Chapter 22 Beyond Destruction
Lana's POV
The sensation was entirely different this time. Instead of a violent explosion, it was like honey being poured slowly through my hands. Warm. Gentle. Intentional. I felt it moving into the leaf, felt it finding the dead cells and remembering what they had been before they died.
I opened my eyes.
The leaf was green. Not perfect; it still had a slight curl to it from where it had been damaged; but it was alive. Genuinely, undeniably alive.
"Yes," Nyx said, and there was deep satisfaction in her voice. "Yes, that's it. Do you feel the difference?"

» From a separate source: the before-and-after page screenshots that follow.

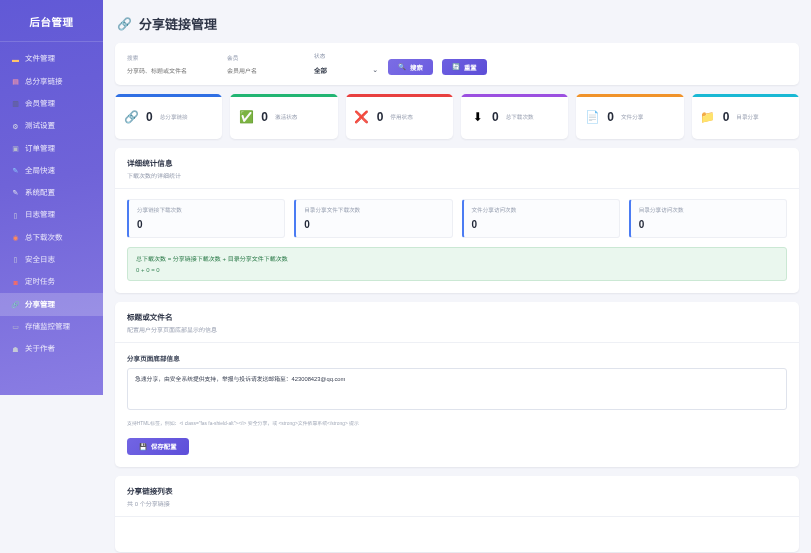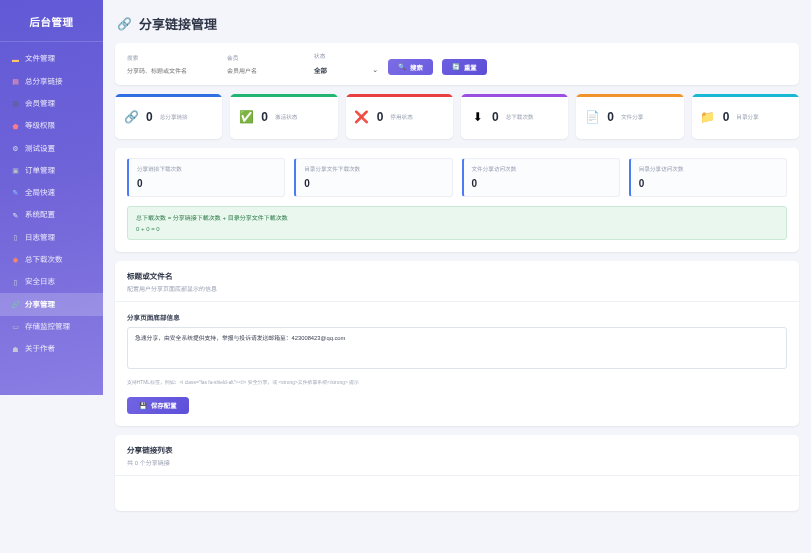--- a/index.html
+++ b/index.html
@@ -172,24 +172,20 @@
         </div>
         <div class="nav-item">
           <span class="nav-ico" style="color: rgb(255, 154, 166);">▤</span>
           <span class="nav-label">总分享链接</span>
         </div>
         <div class="nav-item">
           <span class="nav-ico" style="color: rgb(91, 98, 114);">▥</span>
           <span class="nav-label">会员管理</span>
         </div>
         <div class="nav-item">
-          <span class="nav-ico" style="color: rgb(255, 122, 138);">⬟</span>
-          <span class="nav-label">等级权限</span>
-        </div>
-        <div class="nav-item">
           <span class="nav-ico" style="color: rgb(214, 217, 228);">⚙</span>
           <span class="nav-label">测试设置</span>
         </div>
         <div class="nav-item">
           <span class="nav-ico" style="color: rgb(183, 188, 203);">▣</span>
           <span class="nav-label">订单管理</span>
         </div>
         <div class="nav-item">
           <span class="nav-ico" style="color: rgb(143, 210, 255);">✎</span>
           <span class="nav-label">全局快速</span>
@@ -202,20 +198,24 @@
           <span class="nav-ico" style="color: rgb(207, 211, 222);">▯</span>
           <span class="nav-label">日志管理</span>
         </div>
         <div class="nav-item">
           <span class="nav-ico" style="color: rgb(255, 138, 92);">◉</span>
           <span class="nav-label">总下载次数</span>
         </div>
         <div class="nav-item">
           <span class="nav-ico" style="color: rgb(207, 211, 222);">▯</span>
           <span class="nav-label">安全日志</span>
+        </div>
+        <div class="nav-item">
+          <span class="nav-ico" style="color: rgb(255, 107, 92);">◙</span>
+          <span class="nav-label">定时任务</span>
         </div>
         <div class="nav-item active">
           <span class="nav-ico" style="color: rgb(255, 255, 255);">🔗</span>
           <span class="nav-label">分享管理</span>
         </div>
         <div class="nav-item">
           <span class="nav-ico" style="color: rgb(185, 189, 204);">▭</span>
           <span class="nav-label">存储监控管理</span>
         </div>
         <div class="nav-item">
@@ -287,20 +287,24 @@
           <span class="stat-lbl">文件分享</span>
         </div>
         <div class="stat-card" style="--acc: #19b8d4;">
           <span class="stat-ico">📁</span>
           <span class="stat-val">0</span>
           <span class="stat-lbl">目录分享</span>
         </div>
       </section>
 
     <section class="card">
+      <div class="sec-head">
+        <div class="sec-title">详细统计信息</div>
+        <div class="sec-sub">下载次数的详细统计</div>
+      </div>
       <div class="sec-body">
         <div class="detail-row" id="detail-row">
             <div class="detail-box">
               <div class="detail-lbl">分享链接下载次数</div>
               <div class="detail-val">0</div>
             </div>
             <div class="detail-box">
               <div class="detail-lbl">目录分享文件下载次数</div>
               <div class="detail-val">0</div>
             </div>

"It's warm," I whispered, staring at the leaf in my hands. "The healing. It's warm."
"Now you understand," Nyx said. "Come. There's someone who needs you to understand this. Someone who's been waiting."
She led me to a section of the garden I hadn't seen before. There, lying on the ground, was a wolf. Its coat was silver-grey, beautiful even in its current state, but it was clearly dying. Its breathing was shallow, its eyes barely open. There were deep gashes along its side, wounds that hadn't been treated, that had begun to fester.
"This is one of the pack wolves from the outer territories. He was attacked in the battle. The local healers did what they could, but the wounds are beyond their ability to repair. He's been brought here as a last resort." Nyx said quietly.
I looked at Nyx, then back at the wolf. "You want me to heal him?"
"I want you to try," she said. "If you can't, he'll die regardless. But if you can..."
I didn't need her to finish. I understood what was at stake. I knelt beside the wolf, carefully so as not to startle him. His eyes tracked me, and I could feel the pain radiating off him in waves.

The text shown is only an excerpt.